[RECORDS FOR PROCESSING]
^^^^^^^^^^^^^^^^
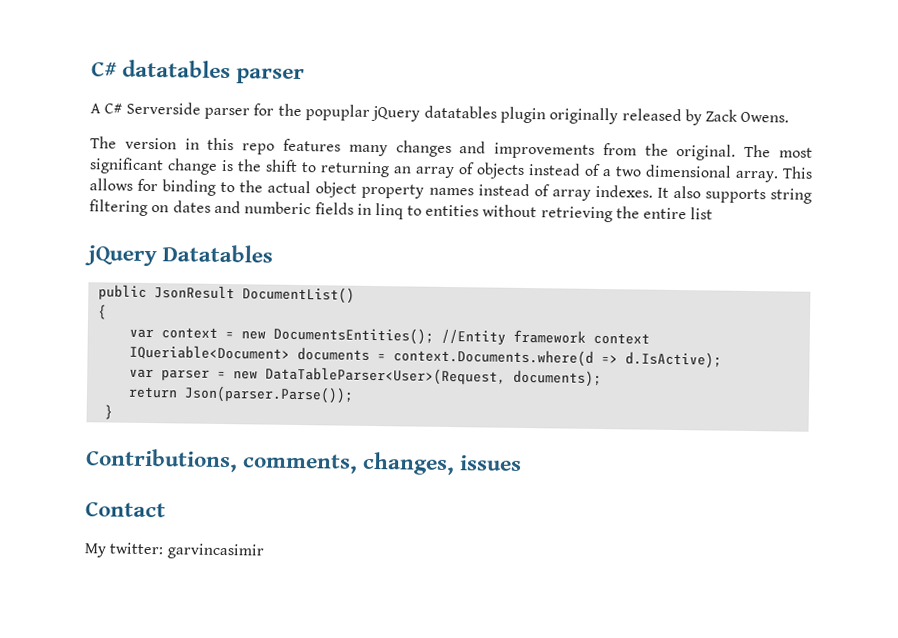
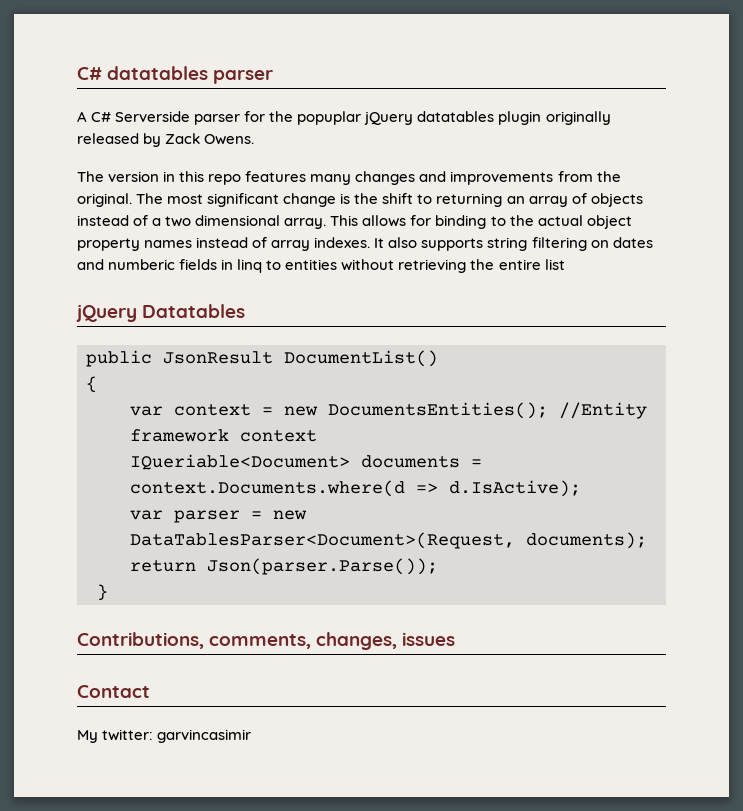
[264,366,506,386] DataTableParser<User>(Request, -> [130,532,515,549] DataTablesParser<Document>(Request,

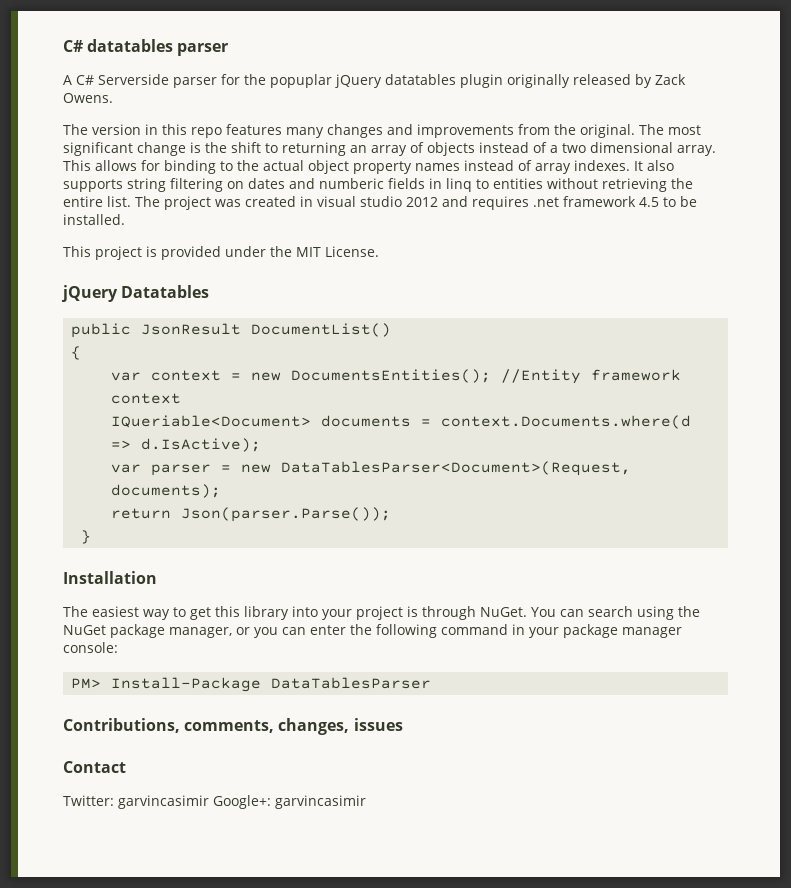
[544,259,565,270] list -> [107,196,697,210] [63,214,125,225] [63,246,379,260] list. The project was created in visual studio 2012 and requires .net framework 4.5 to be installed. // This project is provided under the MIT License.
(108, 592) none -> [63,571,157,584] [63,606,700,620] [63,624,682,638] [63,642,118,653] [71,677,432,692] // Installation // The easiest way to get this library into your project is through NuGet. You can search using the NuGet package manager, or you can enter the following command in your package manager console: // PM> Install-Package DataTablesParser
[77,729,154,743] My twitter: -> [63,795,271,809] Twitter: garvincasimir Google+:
^^^^^^^^^^^^^^^^
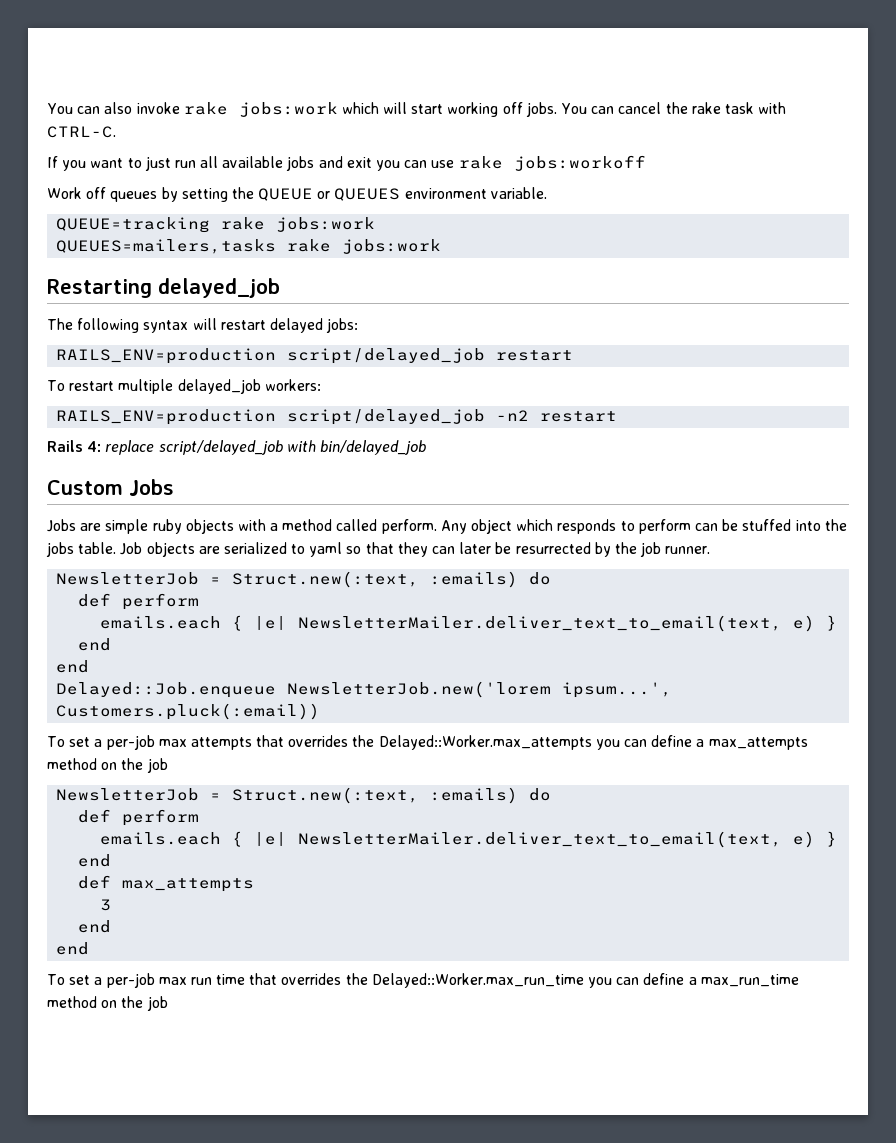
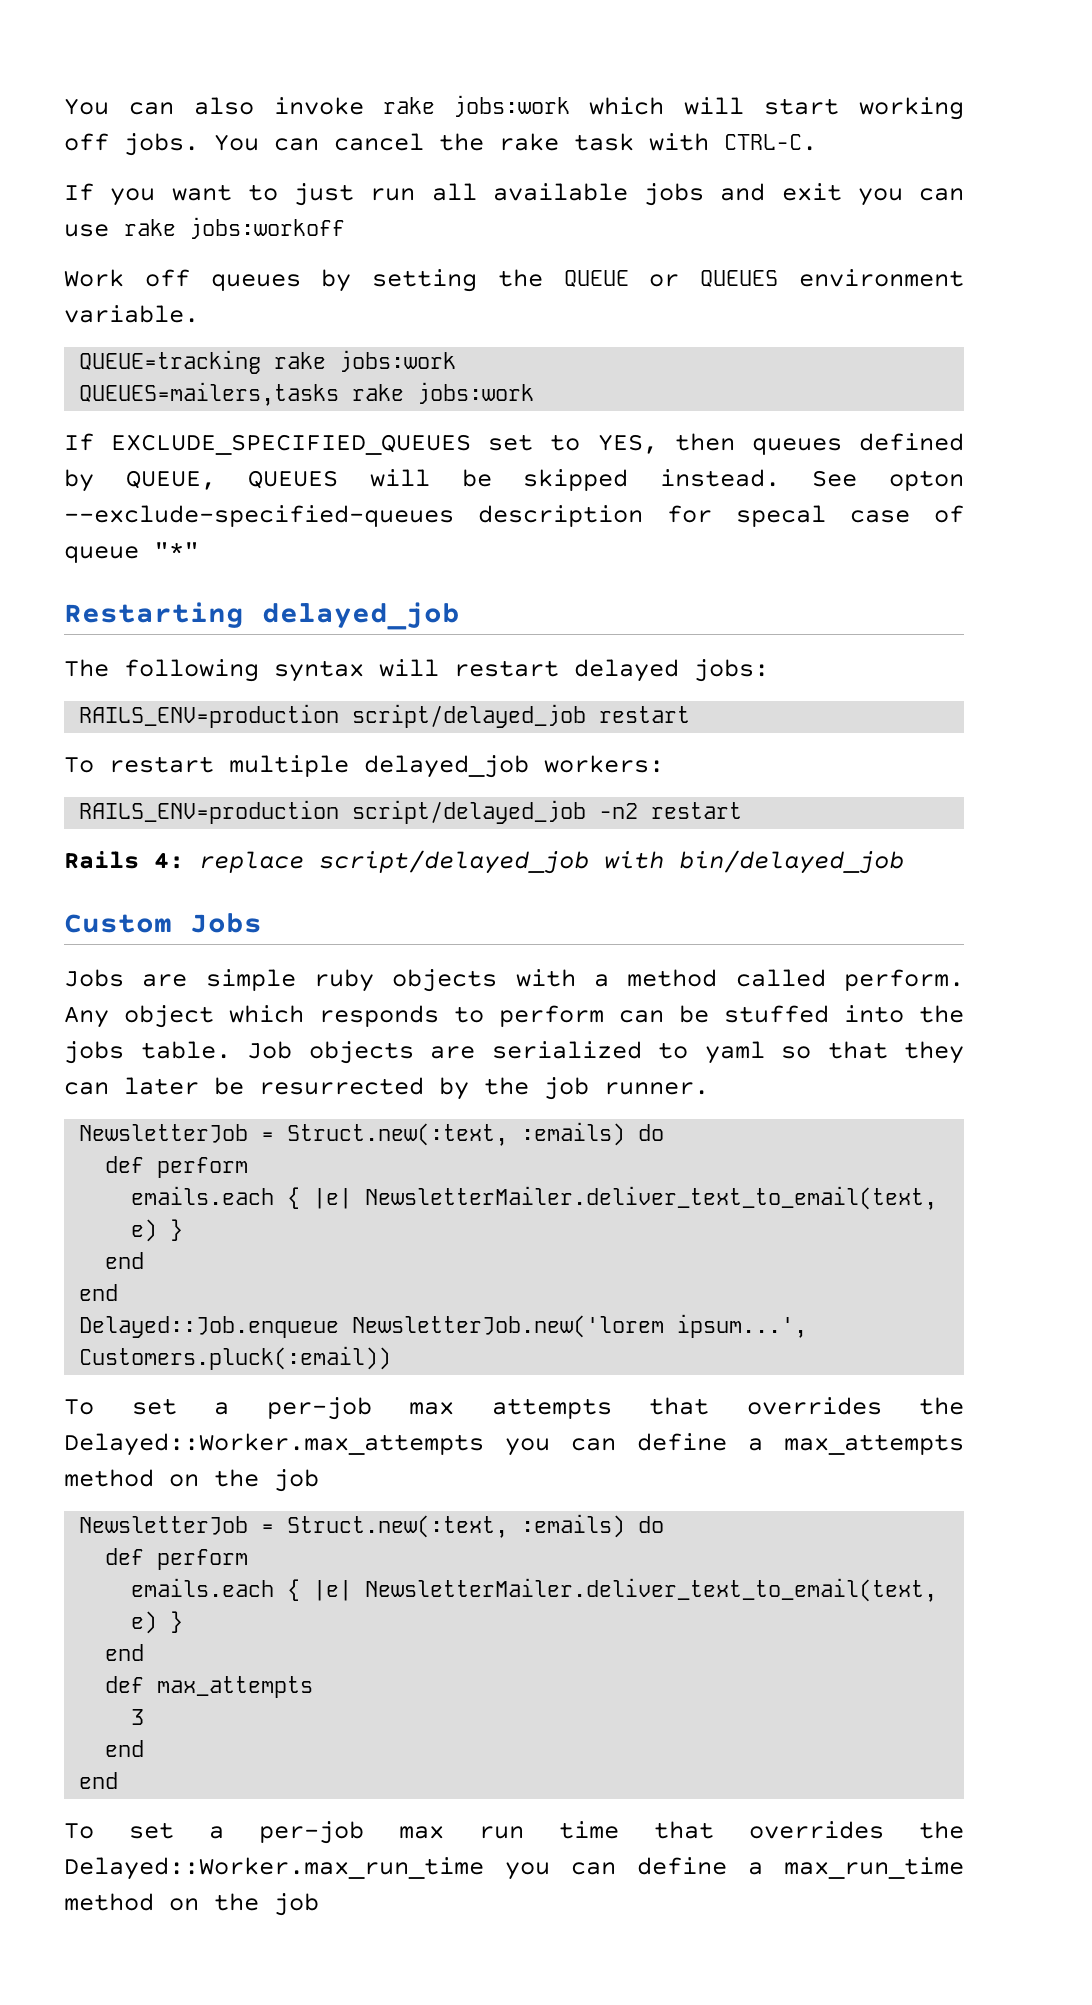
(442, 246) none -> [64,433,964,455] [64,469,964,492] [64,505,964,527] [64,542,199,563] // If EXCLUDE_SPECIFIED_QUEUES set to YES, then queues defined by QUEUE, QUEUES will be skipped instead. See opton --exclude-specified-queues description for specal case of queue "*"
^^^^^^^^^^^^^^^^
[WHAT YOU SHOULD DO]
From the line containing "[264,366,506,386] DataTableParser<User>(Request, ->" through the line containing "[77,729,154,743] My twitter: ->", copy every line above exactly, without pictures.

[WRITTEN RESPONSE]
[264,366,506,386] DataTableParser<User>(Request, -> [130,532,515,549] DataTablesParser<Document>(Request,

[544,259,565,270] list -> [107,196,697,210] [63,214,125,225] [63,246,379,260] list. The project was created in visual studio 2012 and requires .net framework 4.5 to be installed. // This project is provided under the MIT License.
(108, 592) none -> [63,571,157,584] [63,606,700,620] [63,624,682,638] [63,642,118,653] [71,677,432,692] // Installation // The easiest way to get this library into your project is through NuGet. You can search using the NuGet package manager, or you can enter the following command in your package manager console: // PM> Install-Package DataTablesParser
[77,729,154,743] My twitter: -> [63,795,271,809] Twitter: garvincasimir Google+:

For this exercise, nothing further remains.